Zierpflanzensektor startet gemeinsam neue Muttertagskampagne
Zum Muttertag 2026 bündeln verschiedene Akteure aus dem Zierpflanzensektor ihre Kräfte in einer Kampagne, die die Relevanz von Blumen in einem sich wandelnden gesellschaftlichen Kontext stärkt.

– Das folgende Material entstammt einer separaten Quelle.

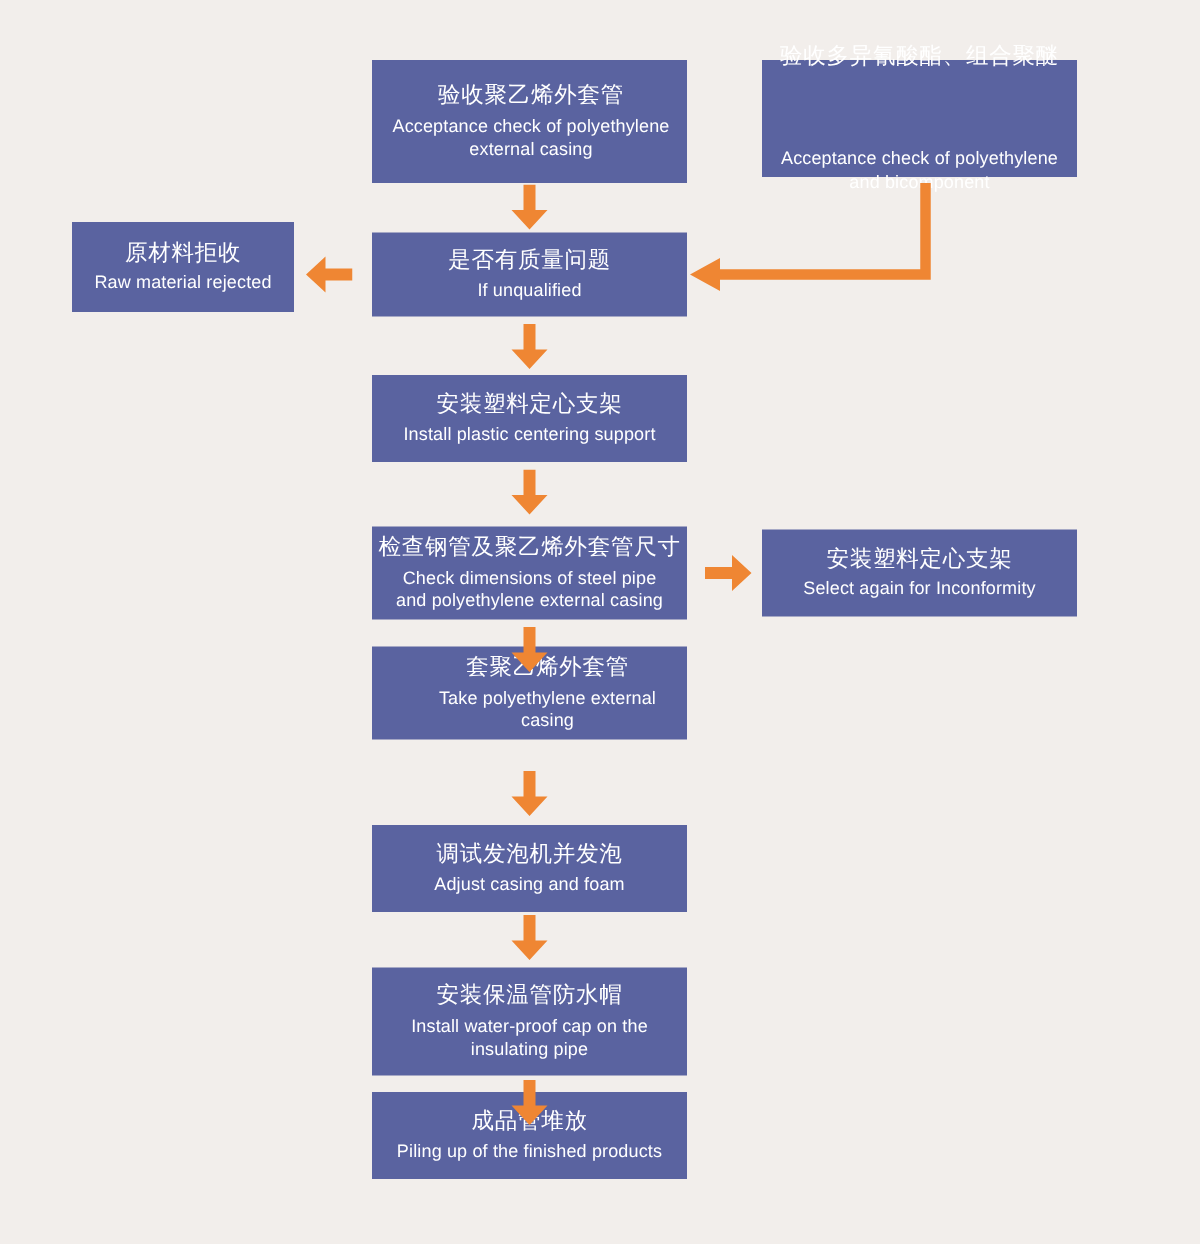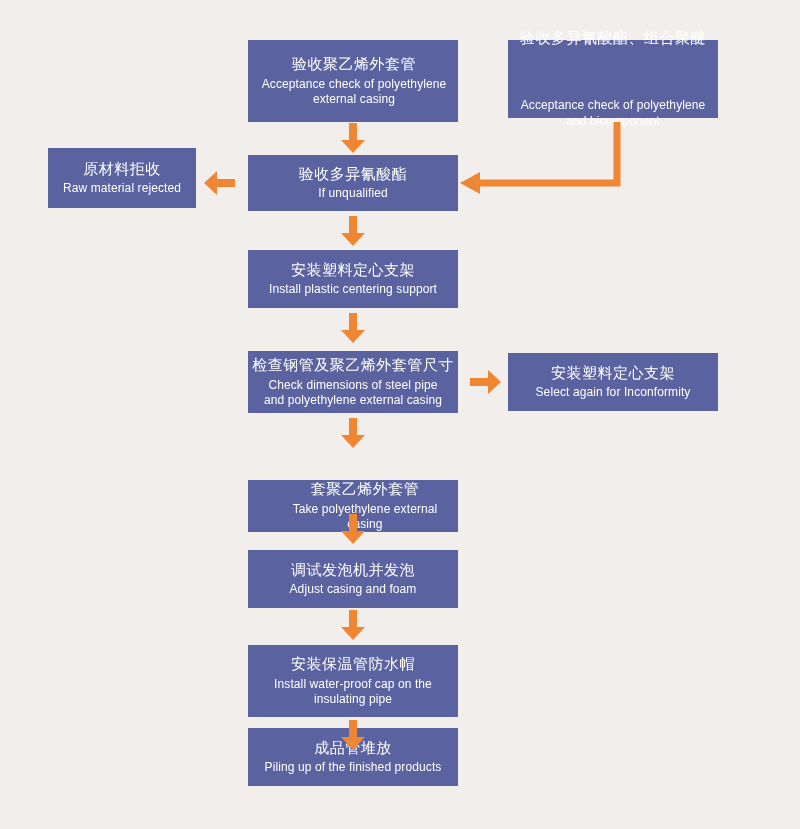--- a/index.html
+++ b/index.html
@@ -49,21 +49,21 @@
   .col-left   { left: 48px;  width: 148px; }
 
   
   #node-accept-pe        { top: 40px;  height: 82px; padding-left: 12px; }
   #node-accept-iso       { top: 40px;  height: 78px; gap: 47px; }
   #node-unqualified      { top: 155px; height: 56px; }
   #node-raw-rejected     { top: 148px; height: 60px; }
   #node-install-support  { top: 250px; height: 58px; }
   #node-check-dim        { top: 351px; height: 62px; }
   #node-select-again     { top: 353px; height: 58px; }
-  #node-take-casing      { top: 480px; height: 52px; padding-left: 34px; }
+  #node-take-casing      { top: 431px; height: 62px; padding-left: 34px; }
   #node-adjust-foam      { top: 550px; height: 58px; }
   #node-waterproof-cap   { top: 645px; height: 72px; }
   #node-piling           { top: 728px; height: 58px; }
 
   
   .arrow {
     position: absolute;
     line-height: 0;
   }
   .elbow {
@@ -80,21 +80,21 @@
     <div class="zh">验收聚乙烯外套管</div>
     <div class="en">Acceptance check of polyethylene external casing</div>
   </div>
 
   <div class="node col-right" id="node-accept-iso">
     <div class="zh">验收多异氰酸酯、组合聚醚</div>
     <div class="en">Acceptance check of polyethylene and bicomponent</div>
   </div>
 
   <div class="node col-main" id="node-unqualified">
-    <div class="zh">验收多异氰酸酯</div>
+    <div class="zh">是否有质量问题</div>
     <div class="en">If unqualified</div>
   </div>
 
   <div class="node col-left" id="node-raw-rejected">
     <div class="zh">原材料拒收</div>
     <div class="en">Raw material rejected</div>
   </div>
 
   <div class="node col-main" id="node-install-support">
     <div class="zh">安装塑料定心支架</div>

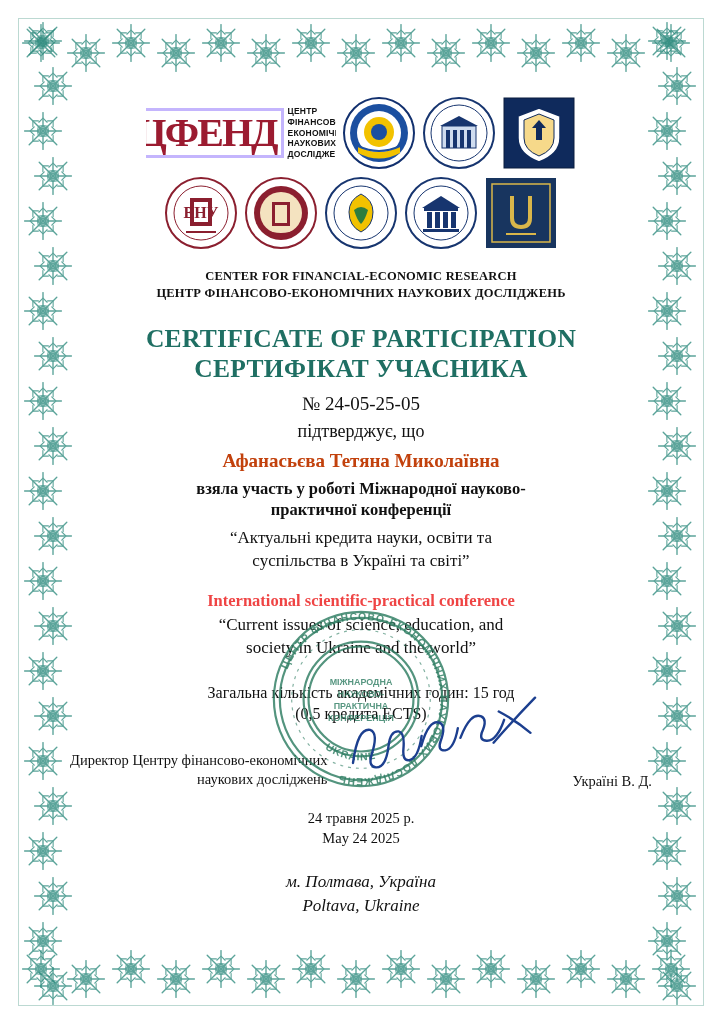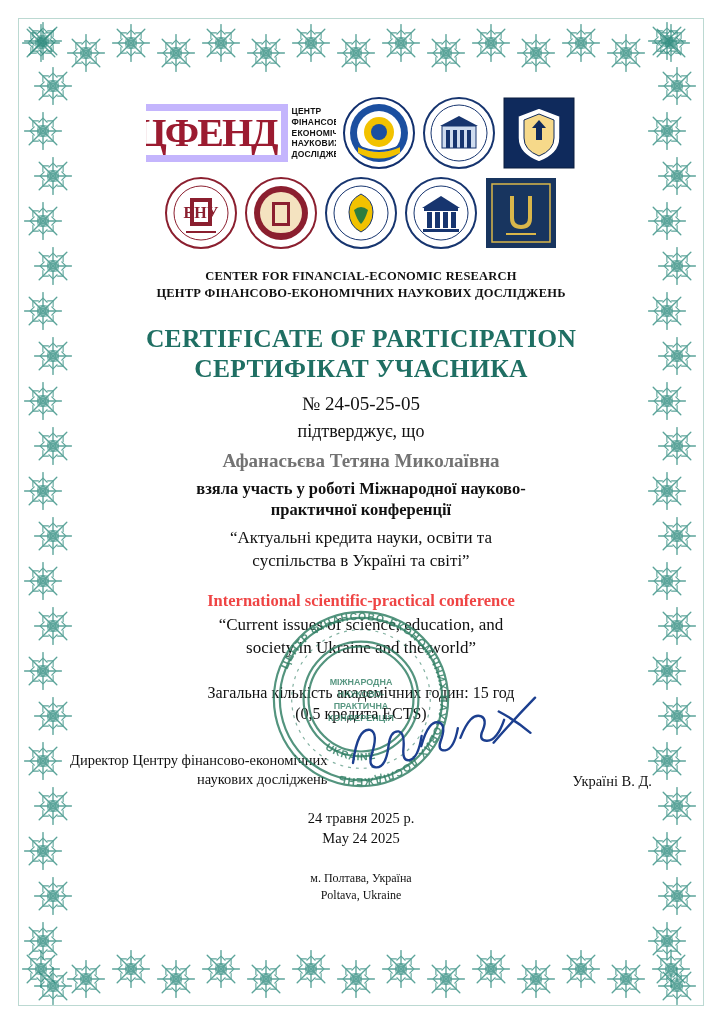--- a/index.html
+++ b/index.html
@@ -80,21 +80,21 @@
     width: 190px; height: 74px;
     display: flex; align-items: center; gap: 4px;
   }
   .cfer-mark {
     font-family: "Liberation Serif", serif;
     font-weight: bold;
     font-size: 40px;
     color: #9b1b30;
     letter-spacing: -2px;
     line-height: 1;
-    border: 7px solid #c4b5fd;
+    border: 3px solid #c4b5fd;
     padding: 2px 4px;
   }
   .cfer-text {
     text-align: left;
     font-family: "Liberation Sans", sans-serif;
     font-weight: bold;
     font-size: 8.5px;
     line-height: 1.25;
     color: #111;
     letter-spacing: .2px;
@@ -133,21 +133,21 @@
   }
   .confirm-line {
     margin-top: 6px;
     font-size: 18px;
     color: #111;
   }
   .recipient {
     margin-top: 8px;
     font-weight: bold;
     font-size: 19px;
-    color: #737373;
+    color: #c2410c;
   }
   .participation {
     margin-top: 6px;
     font-weight: bold;
     font-size: 16.5px;
     line-height: 1.3;
     color: #111;
   }
   .conf-title-ua {
     margin-top: 6px;
@@ -190,23 +190,24 @@
   .sig-right { text-align: right; align-self: flex-end; }
 
   .dates {
     margin-top: 18px;
     font-size: 14.5px;
     line-height: 1.4;
     color: #111;
   }
   .place {
     margin-top: 22px;
-    font-size: 12px;
+    font-size: 17px;
     line-height: 1.4;
     color: #111;
+    font-style: italic;
   }
 
   
   .stamp {
     position: absolute;
     left: 50%;
     transform: translateX(-50%);
     top: 600px;
     width: 198px; height: 198px;
     z-index: 8;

Auf Initiative der Plants & Flowers Foundation Holland (PFFH) arbeiten Plantion, Royal FloraHolland (RFH), der Königlich Niederländische Floristenverband (VBW) und Tuinbranche Nederland gemeinsam an dieser Kampagne. Sie stehen hinter der Kampagne „Nichts sagt … so wie Blumen es tun“, die mit einer einheitlichen Botschaft auf das wachsende Bedürfnis nach persönlichen und bedeutungsvollen Geschenkmomenten rund um den Muttertag eingeht. Diese Zusammenarbeit unterstreicht das gemeinsame Interesse an einer starken und wiedererkennbaren Positionierung von Blumen gegenüber den Verbrauchern.
Werbematerialien für Floristen und Gartencenter
Um Floristen und Gartencenter optimal zu unterstützen, wurde eine Reihe von Werbematerialien entwickelt, darunter auffällige Poster, Grußkarten und Social-Media-Templates. Diese Materialien werden breit über VBW, Tuinbranche Nederland und Plantion verbreitet.
Das Interesse ist groß: Inzwischen haben bereits über 300 Floristen und Gartencenter die Materialien angefordert. Verbraucher erhalten beim Kauf eines Muttertagsstraußes eine XXL-Grußkarte gratis, wodurch das Schenken von Blumen noch persönlicher wird und der emotionale Wert von Blumen weiter gestärkt wird.
RFH trägt zur Kampagne bei, indem Züchterartikel und -geschichten über die Presse in den Fokus gebracht werden und ein inspirierendes Züchtervideo geteilt wird.
So arbeiten die beteiligten Parteien gemeinsam an einem konsistenten 360-Grad-Ansatz mit einer klaren Botschaft an die Verbraucher: Blumen als das Muttertagsgeschenk schlechthin, während der Sektor auf positive Weise ins Rampenlicht gerückt wird.
Eingehen auf die veränderte Bedeutung des Muttertags
Mit der Kampagne reagieren die Parteien auf die sich wandelnde Wahrnehmung des Muttertags. Aus einer aktuellen Ipsos-Studie* geht hervor, dass 69 % der Niederländer es wichtig finden, dass verschiedene Formen von Mutterschaft anerkannt werden, wie Bonus-, Pflege- und Wunschmütter. Zudem ist mehr als 40 % der Meinung, dass auch verstorbene Mütter Beachtung finden dürfen.
Die Kampagne übersetzt diese Entwicklung in einen breiteren, inklusiveren Ansatz des Muttertags, mit Raum für persönliche Geschichten und unterschiedliche Mutterfiguren. Blumen dienen dabei als Mittel, um Gefühle auszudrücken, die sich nicht immer leicht in Worte fassen lassen.


Geschichten und Reichweite über Medien und Influencer
In Zusammenarbeit mit dem Medienmarke Vriendin werden persönliche Geschichten sowohl in Print als auch online geteilt. Diese Geschichten geben der Vielfalt der Mutterschaft ein Gesicht und unterstreichen den emotionalen Wert von Blumen.
Darüber hinaus gewinnt die Kampagne zusätzliche Stärke über Social Media, wo verschiedene Influencer ihre eigene Interpretation des Muttertags teilen. Sie zeigen, wen sie ins Rampenlicht stellen und welche Rolle Blumen dabei spielen. So erreicht die Kampagne ein breites und vielfältiges Publikum.
Auffällige Aktivierung in den Niederlanden und Deutschland
Als Teil der Kampagne wird eine auffällige Aktivierung in Deutschland und den Niederlanden umgesetzt. Am 2. Mai wurde in Düsseldorf eine große, farbenfrohe Vase enthüllt, gefüllt mit verschiedenen Blumen, wobei jede Blume für einen anderen Typ Mutter steht. Am 7. Mai wird dieses Konzept in Utrecht fortgesetzt.
Die Installationen bilden ein visuell starkes Statement, das die Vielfalt der Mutterschaft feiert und Passanten zum Nachdenken einlädt.
Blumen als verbindendes Element
Mit der Kampagne „Nichts sagt … so wie Blumen es tun“ reagiert die Branche auf die sich verändernde Bedeutung des Muttertags. Durch gemeinsame Anstrengungen und gezielte Aktionen wird die Relevanz von Blumen als emotionales und persönliches Geschenk erneut hervorgehoben.